If I had to pick one statistic to represent a player's skill, it would be the "stable rank", which takes into account the reward system. In this post, we'll assume that you're playing on one of the popular online riichi mahjong clients - Mahjong Soul, or Tenhou. We'll assume that you're playing in Jade Room for Mahjong Soul, or Tokujou / Houou for Tenhou. We won't discuss other reward systems, but we could repeat a similar analysis for any arbitrary ruleset.

For a given room, your "stable rank" is a measure of what rank you will end up at if you repeat a set of results infinitely. The room will determine what rewards you get for 1st / 2nd / 3rd / 4th. As your rank goes up, the penalty of 4th place will go up, and you will have to perform better to avoid deranking.
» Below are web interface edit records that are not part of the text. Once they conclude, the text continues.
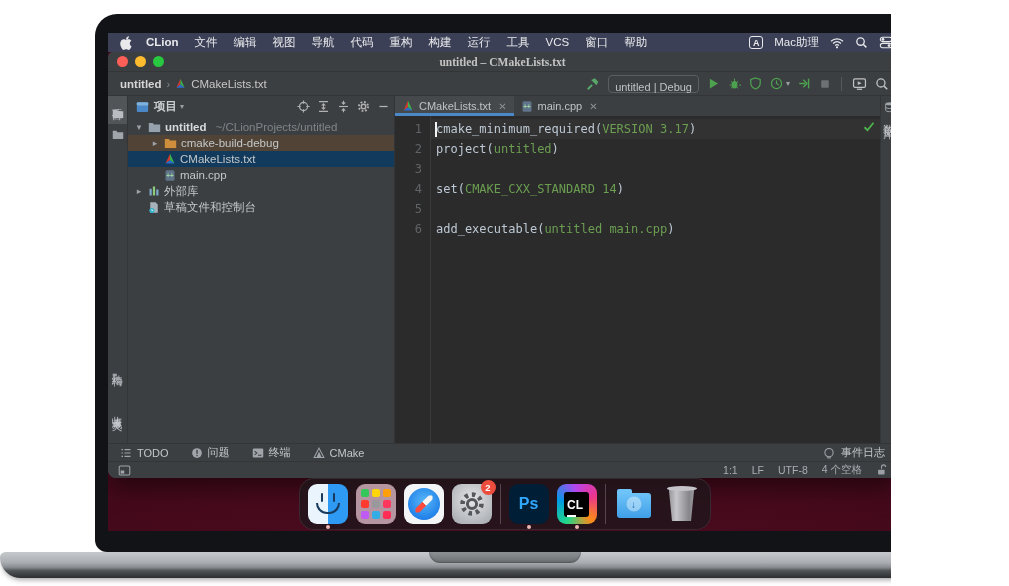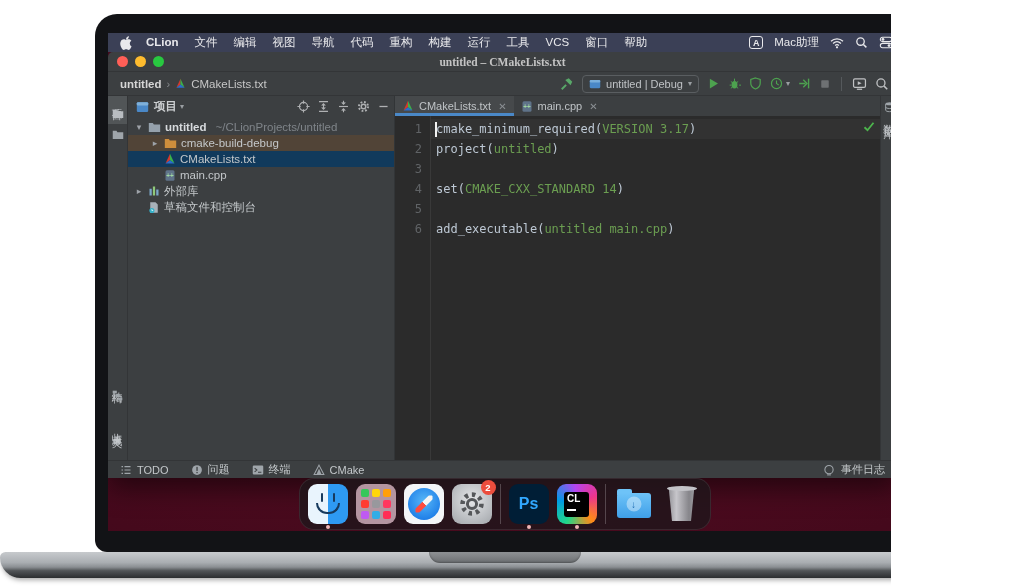--- a/index.html
+++ b/index.html
@@ -45,21 +45,21 @@
   .tl.red{ background:#ff5f57; margin-left:9px;} .tl.yellow{ background:#febc2e;} .tl.green{ background:#28c840;}
   .title-text { position:absolute; left:0; right:0; text-align:center; font-size:11.5px; font-weight:bold; color:#c4c4c4;font-family:Liberation Serif, serif; }
 
   .wtoolbar { height:24px; flex:0 0 24px; display:flex; align-items:center;
     border-bottom:1px solid #333537; padding:0 8px 0 12px; }
   .crumbs { display:flex; align-items:center; gap:5px; font-size:11.5px; color:#c7c7c7; }
   .crumbs .proj { font-weight:bold; color:#d6d6d6; }
   .crumbs .sep { color:#85888c; font-size:11px; }
   .wtoolbar-right { margin-left:auto; display:flex; align-items:center; gap:8px; }
   .run-config { display:flex; align-items:center; gap:5px; border:1px solid #5a5e61; border-radius:4px;
-    height:18px; padding:0 6px; font-size:11px; color:#c0c3c6; }
+    height:18px; padding:0 6px; font-size:11px; color:#c0c3c6;flex-direction:column; }
   .caret { color:#9a9ea2; font-size:8px; }
   .tb-ico { display:flex; align-items:center; }
   .tb-sep { width:1px; height:14px; background:#55595c; margin:0 2px; }
 
   .main { flex:1; display:flex; min-height:0; }
 
   
   .stripe { background:#3c3f41; display:flex; flex-direction:column; align-items:center; }
   .stripe.left { width:20px; border-right:1px solid #333537; }
   .stripe.right { width:17px; border-left:1px solid #333537; }
@@ -138,21 +138,21 @@
     transform:translate(-50%,-50%) rotate(-45deg);
     background:linear-gradient(90deg,#ff4b3e 0 50%,#f4f4f4 50% 100%);
     clip-path:polygon(0% 50%,12% 0%,88% 0%,100% 50%,88% 100%,12% 100%); }
   .ic-prefs { background:radial-gradient(circle at 50% 40%,#e6e7e9,#a2a6ab); display:flex;
     align-items:center; justify-content:center; }
   .ic-ps { background:#001e36; display:flex; align-items:center; justify-content:center;
     color:#31a8ff; font-weight:bold; font-size:16px; }
   .ic-clion { background:conic-gradient(from 210deg,#21d789,#009ae5,#b345f1,#ed358c,#fe8a18,#21d789);
     display:flex; align-items:center; justify-content:center; }
   .ic-clion .cl-box { width:25px; height:25px; background:#000; border-radius:3px; color:#fff;
-    font-weight:bold; font-size:10px; padding:2px 0 0 3px; line-height:10px; }
+    font-weight:bold; font-size:12px; padding:8px 0 0 3px; line-height:10px; }
   .ic-clion .cl-box i { display:block; width:9px; height:2px; background:#fff; margin-top:5px; }
   .ic-downloads { background:transparent; }
   .ic-downloads .folder-body { position:absolute; left:3px; top:9px; width:34px; height:25px;
     border-radius:3px; background:linear-gradient(180deg,#6ec3f8,#3f9fe8); }
   .ic-downloads .folder-tab { position:absolute; left:3px; top:5px; width:15px; height:6px;
     border-radius:2px 2px 0 0; background:#6ec3f8; }
   .ic-downloads .dl-circle { position:absolute; left:50%; top:20px; transform:translate(-50%,-50%);
     width:15px; height:15px; border-radius:50%; background:rgba(255,255,255,.4); color:#1b6cb3;
     font-size:10px; font-weight:bold; display:flex; align-items:center; justify-content:center; z-index:2; }
   .ic-trash { background:transparent; display:flex; justify-content:center; }
@@ -516,20 +516,36 @@
             </span>
           <span class="right">
             <svg width="12" height="12" viewBox="0 0 16 16">
                 <circle cx="8" cy="7.5" r="5.5" fill="none" stroke="#9fa5aa" stroke-width="1.4"></circle>
                 <path d="M5.5 14.5h5" stroke="#9fa5aa" stroke-width="1.4"></path>
               </svg>
             <span>事件日志</span>
           </span>
         </div>
 
+        <div class="statusbar">
+          <svg width="13" height="13" viewBox="0 0 16 16">
+              <rect x="1.5" y="2.5" width="13" height="11" rx="1.5" fill="none" stroke="#9fa5aa" stroke-width="1.3"></rect>
+              <rect x="3.2" y="8" width="4.5" height="3.8" fill="#9fa5aa"></rect>
+            </svg>
+          <span class="right">
+            <span>1:1</span>
+            <span>LF</span>
+            <span>UTF-8</span>
+            <span>4 个空格</span>
+            <svg width="11" height="12" viewBox="0 0 16 16">
+                <rect x="3" y="7.5" width="9.5" height="7" rx="1.2" fill="#9aa0a6"></rect>
+                <path d="M5.5 7.5V5a3 3 0 016 0" stroke="#9aa0a6" stroke-width="1.6" fill="none" transform="translate(2.5,-1.5)"></path>
+              </svg>
+          </span>
+        </div>
       </div>
 
       <div class="dock" id="dock">
           <div class="dock-item">
             <div class="dock-icon ic-finder">
               <span class="eye" style="left:13px"></span>
               <span class="eye" style="left:25px"></span>
               <span class="smile"></span>
             </div>
             <span class="run-dot"></span>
For reference, LuckyJ achieves a stable rank of 10.68 dan in Tokujou. The same spread of placements in Jade Room would correspond to a stable rank of roughly Saint 9. Jade Room is generally considered a weaker room than Tokujou, so this would be an underestimate of an equivalent performance in Jade Room.

As an example of how to interpret the stable rank of someone's online performance, take a look at Futoshi's Jade Room stats on Mahjong Soul. Futoshi is well known for being a professional mahjong player, one of 20 people to hit the highest rank on Tenhou, and one of the human players that the Mahjong AI Naga is trained on. Futoshi achieves a pretty impressive stable rank of Saint 6 over 1200 games, which is enough to achieve the highest rank on Majsoul. However, we can't be sure that his true skill is Saint 6. What if in those 1200 games, he got unlucky, and his true stable rank is actually Saint 9? Or what if he got lucky, and his true skill is Saint 3?

The Sampling Distribution

We decided that the "stable rank" is a good single statistic for capturing a player's skill, but realized that it is subject to variance. Let's assume that a player has some true level of skill. If they played infinitely in an online room, they would achieve some spread of 1st/2nd/3rd/4th rate and a stable rank of X. A player can get lucky and achieve a stable rank value that is higher than X, or unlucky and achieve one that is lower than X.

If a player plays n games, the observed stable rank will be randomly distrubted according to some sampling distribution. From the example above, there's no way we can figure out what Futoshi's true Jade Room stable rank is. All we can observe is the stable rank from that sample of 1200 games, and then use our understanding of sampling distributions to determine a range that likely captures his stable rank. How do we decide what that range is?

Stable Rank Confidence Intervals

To analyze stable rank variance, I'm going to follow the procedure outlined in this post which analyzed stable rank sampling distributions in the houou room on Tenhou. At the end of this blog post, I'll share some technical details on why I chose this approach instead of other possible ones.

Let's first look at a sampling distribution I generated for Jade Room.
For the Ms1 rank, I sampled 100, 400, 1000, and 4000 games with a spread of 25% each placement. I repeat this 100,000 times for each game count, and plot a histogram over 100 bins to show the distribution of realized stable rank for a true stable rank of Ms1. The sampling distribution looks like a normal distribution that skews slightly right. As you play more games, the width of the distribution shrinks.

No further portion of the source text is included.